• [PROBLEM STATEMENT] Out of the material that follows, write out exactly the lines from the line with "Sudadera Abeja Asesina" to the line with "total: 1811.30 -> 1865.25", both ends included, and no others.

• [DATA RECORDS]
######

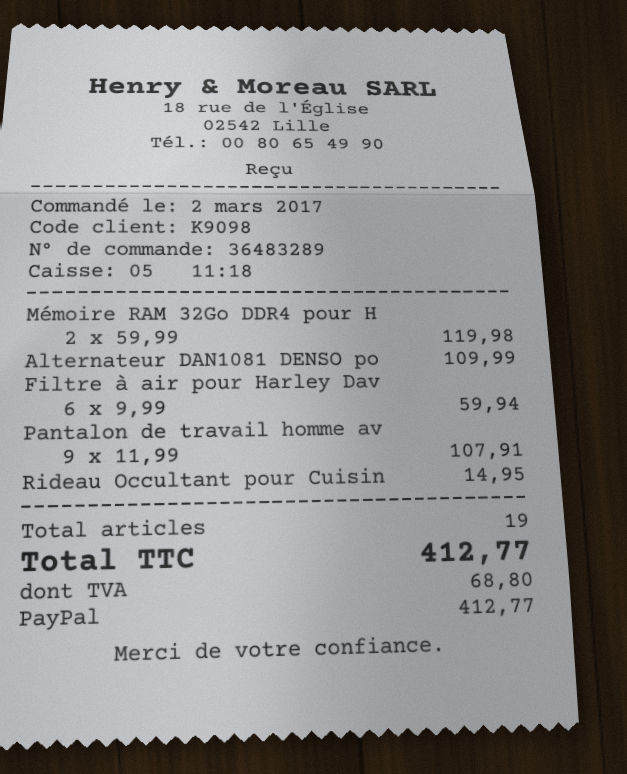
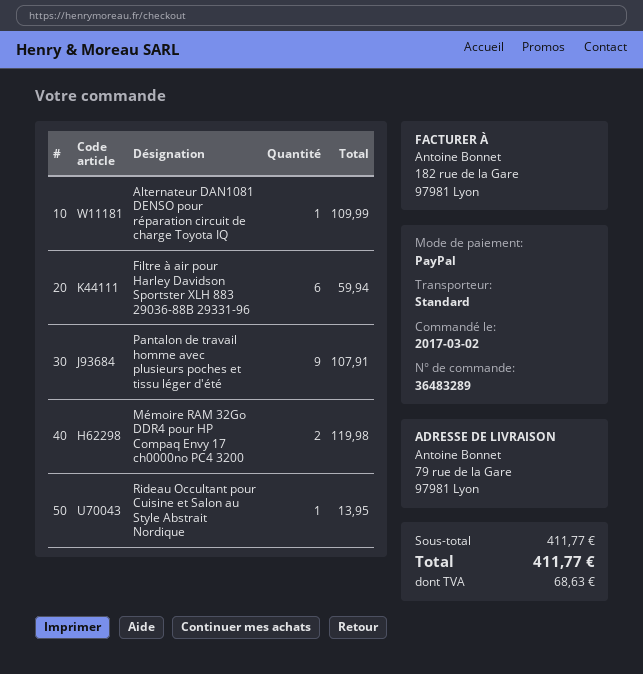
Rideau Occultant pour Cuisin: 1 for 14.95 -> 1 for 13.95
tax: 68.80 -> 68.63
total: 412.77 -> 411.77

######

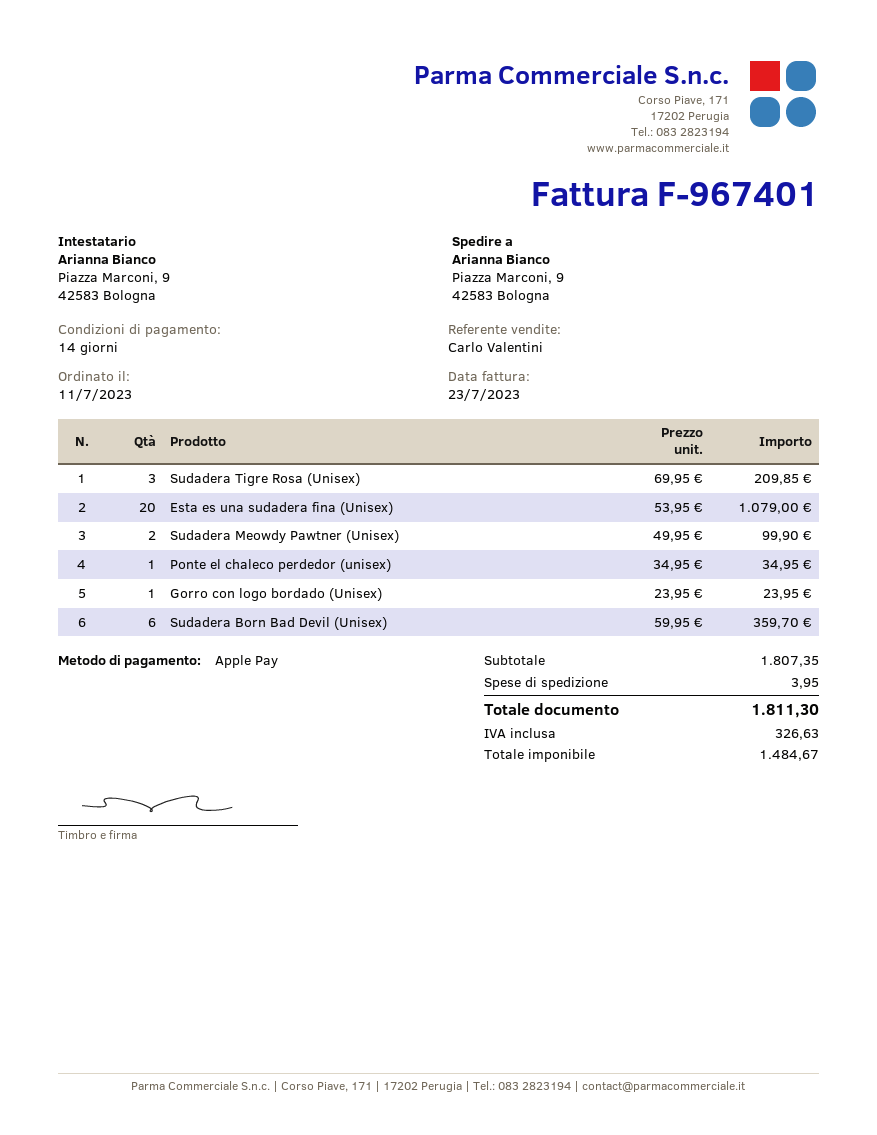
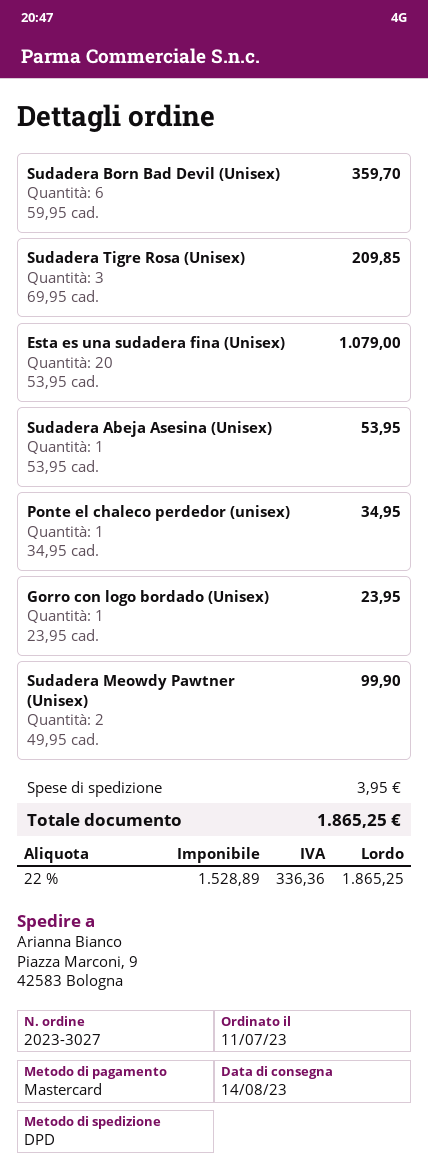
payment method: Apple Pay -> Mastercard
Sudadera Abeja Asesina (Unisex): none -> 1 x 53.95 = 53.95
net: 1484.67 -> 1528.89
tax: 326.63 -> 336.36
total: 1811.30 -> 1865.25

######

• [RESPONSE TO THE TASK]
Sudadera Abeja Asesina (Unisex): none -> 1 x 53.95 = 53.95
net: 1484.67 -> 1528.89
tax: 326.63 -> 336.36
total: 1811.30 -> 1865.25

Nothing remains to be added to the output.